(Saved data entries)
---

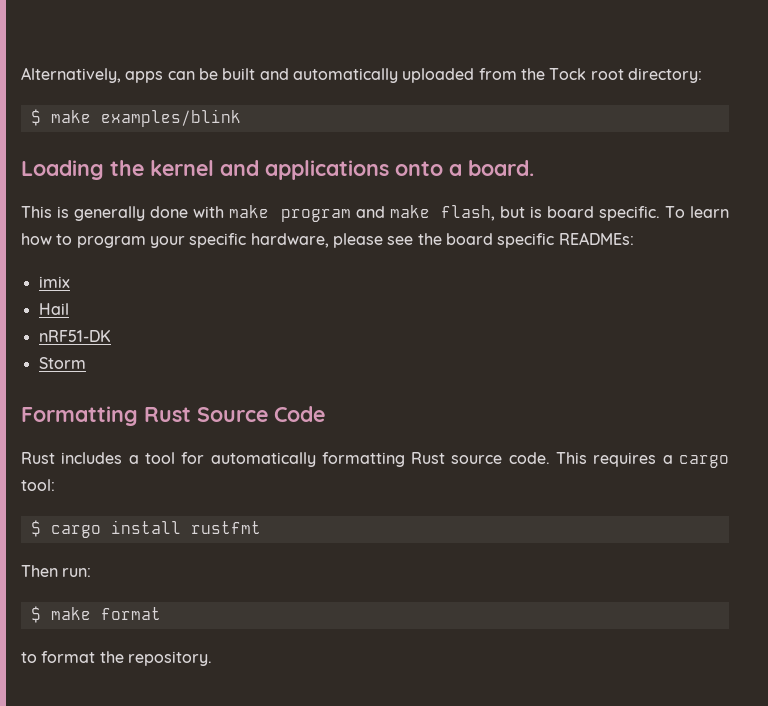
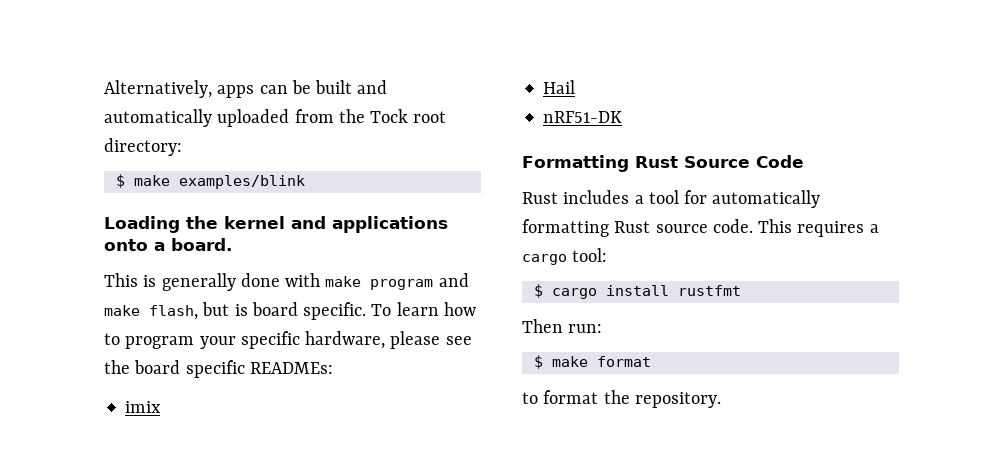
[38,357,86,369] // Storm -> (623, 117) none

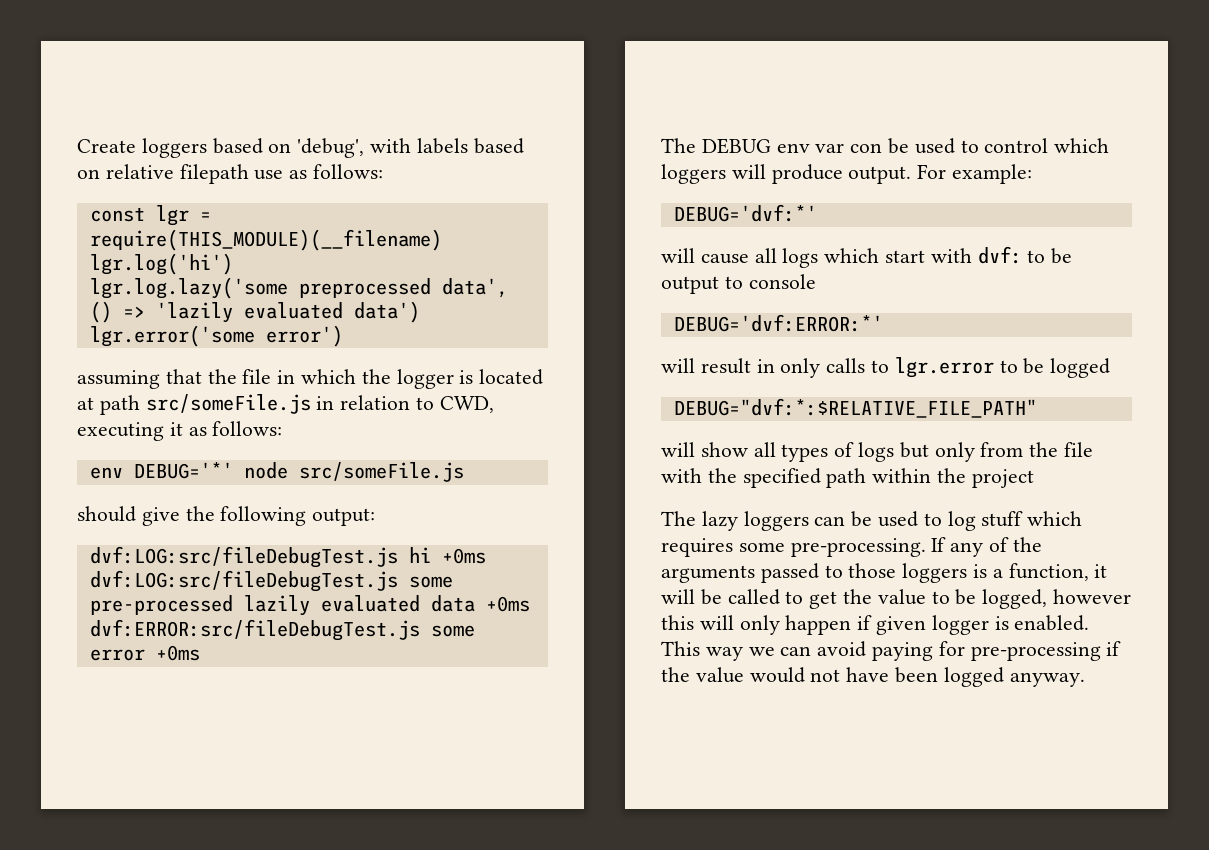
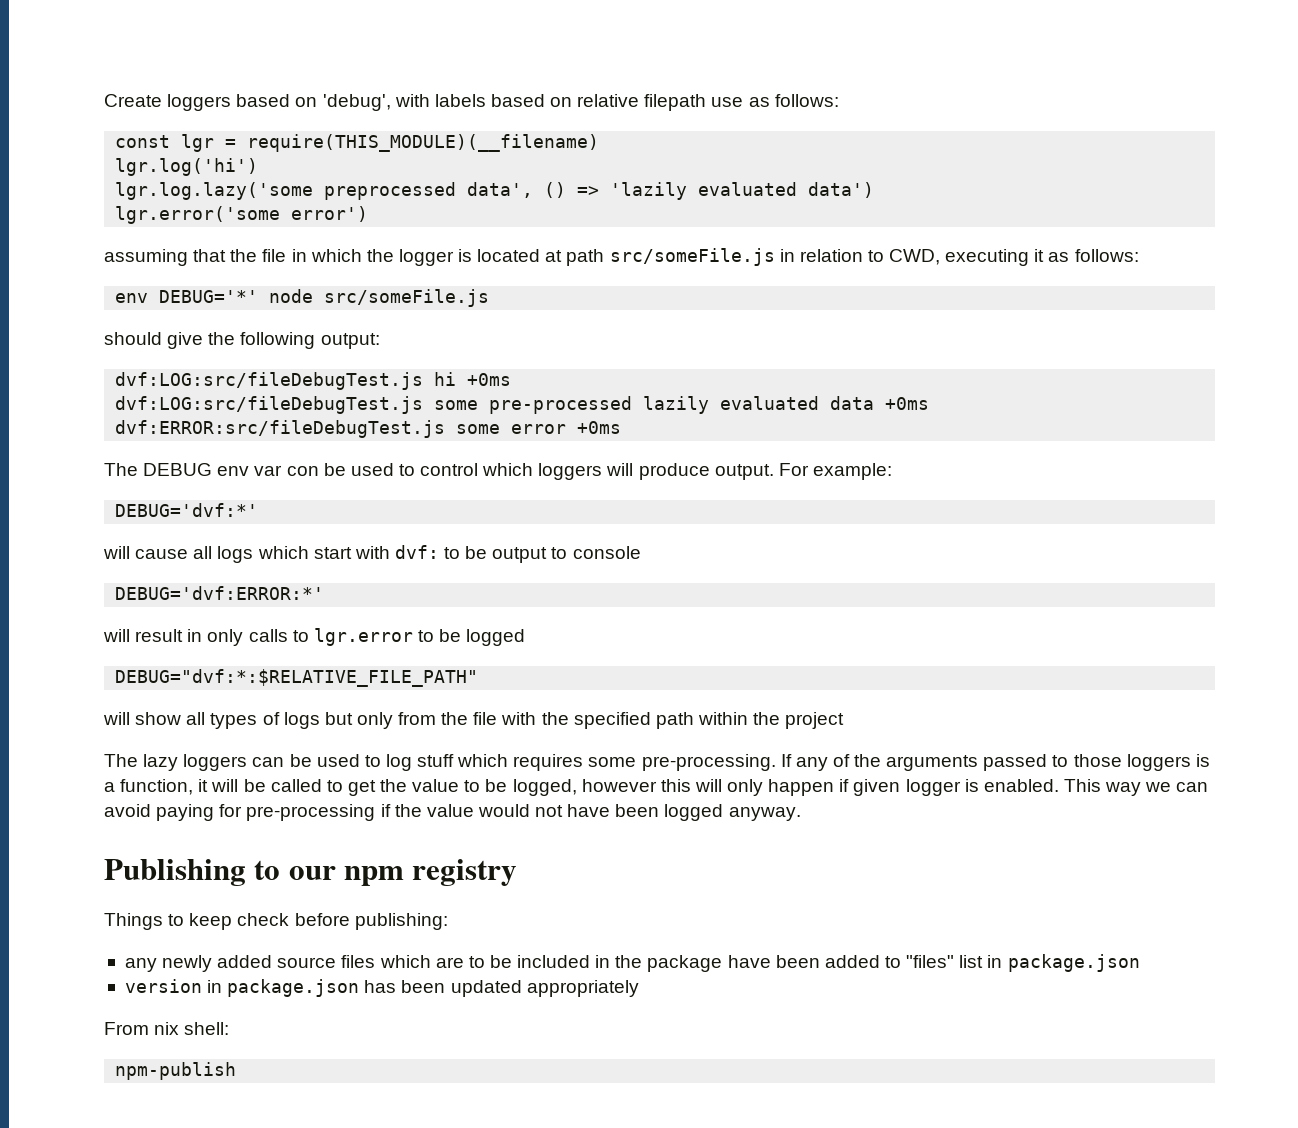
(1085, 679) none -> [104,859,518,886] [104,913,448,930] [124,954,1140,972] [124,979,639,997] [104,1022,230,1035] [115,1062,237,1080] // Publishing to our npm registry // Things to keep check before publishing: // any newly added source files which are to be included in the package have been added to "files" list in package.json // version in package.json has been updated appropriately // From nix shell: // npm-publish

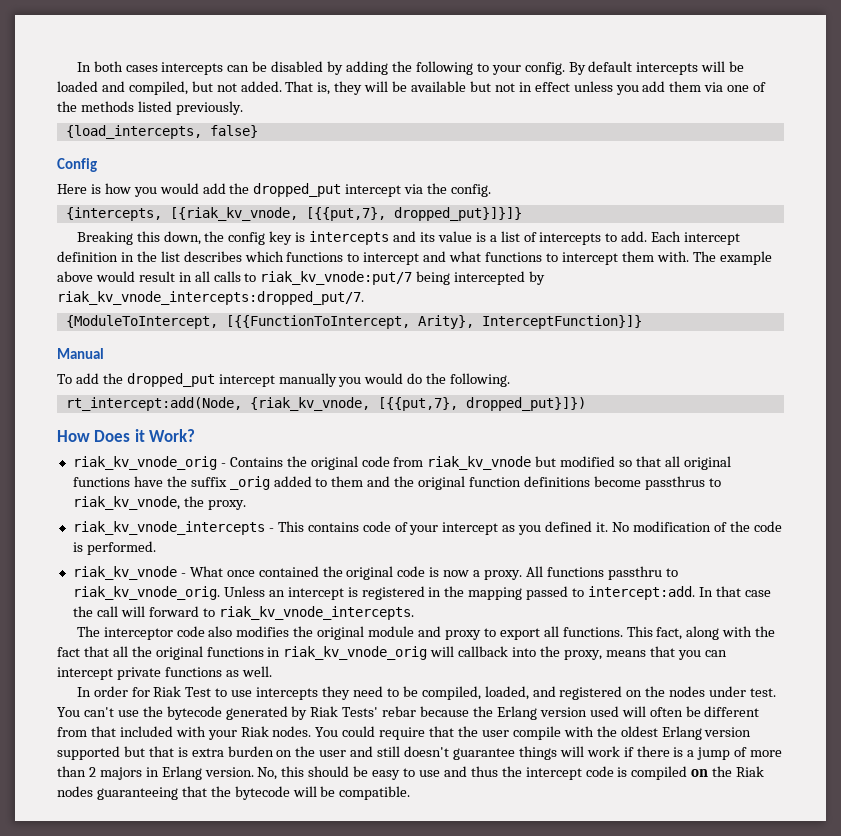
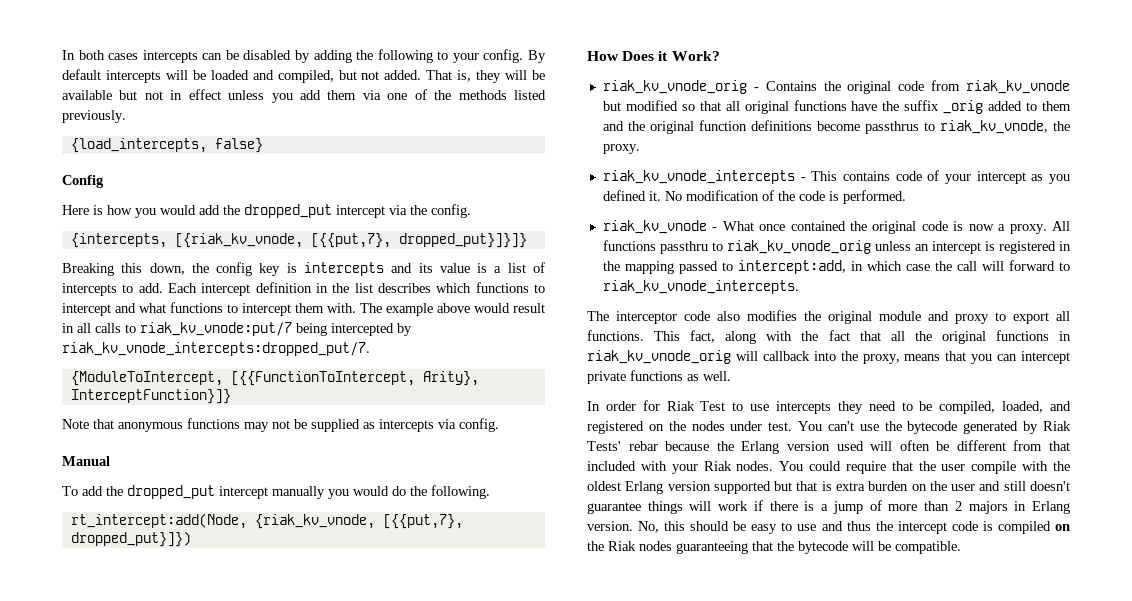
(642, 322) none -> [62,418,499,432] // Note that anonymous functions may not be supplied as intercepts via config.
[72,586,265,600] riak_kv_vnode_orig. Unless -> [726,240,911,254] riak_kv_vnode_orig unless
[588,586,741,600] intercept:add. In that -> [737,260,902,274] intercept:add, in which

---

## TASK PROMPT
Give back the records exactly, minus any pictures.

## SOLUTION TO THE PROBLEM
[38,357,86,369] // Storm -> (623, 117) none

(1085, 679) none -> [104,859,518,886] [104,913,448,930] [124,954,1140,972] [124,979,639,997] [104,1022,230,1035] [115,1062,237,1080] // Publishing to our npm registry // Things to keep check before publishing: // any newly added source files which are to be included in the package have been added to "files" list in package.json // version in package.json has been updated appropriately // From nix shell: // npm-publish

(642, 322) none -> [62,418,499,432] // Note that anonymous functions may not be supplied as intercepts via config.
[72,586,265,600] riak_kv_vnode_orig. Unless -> [726,240,911,254] riak_kv_vnode_orig unless
[588,586,741,600] intercept:add. In that -> [737,260,902,274] intercept:add, in which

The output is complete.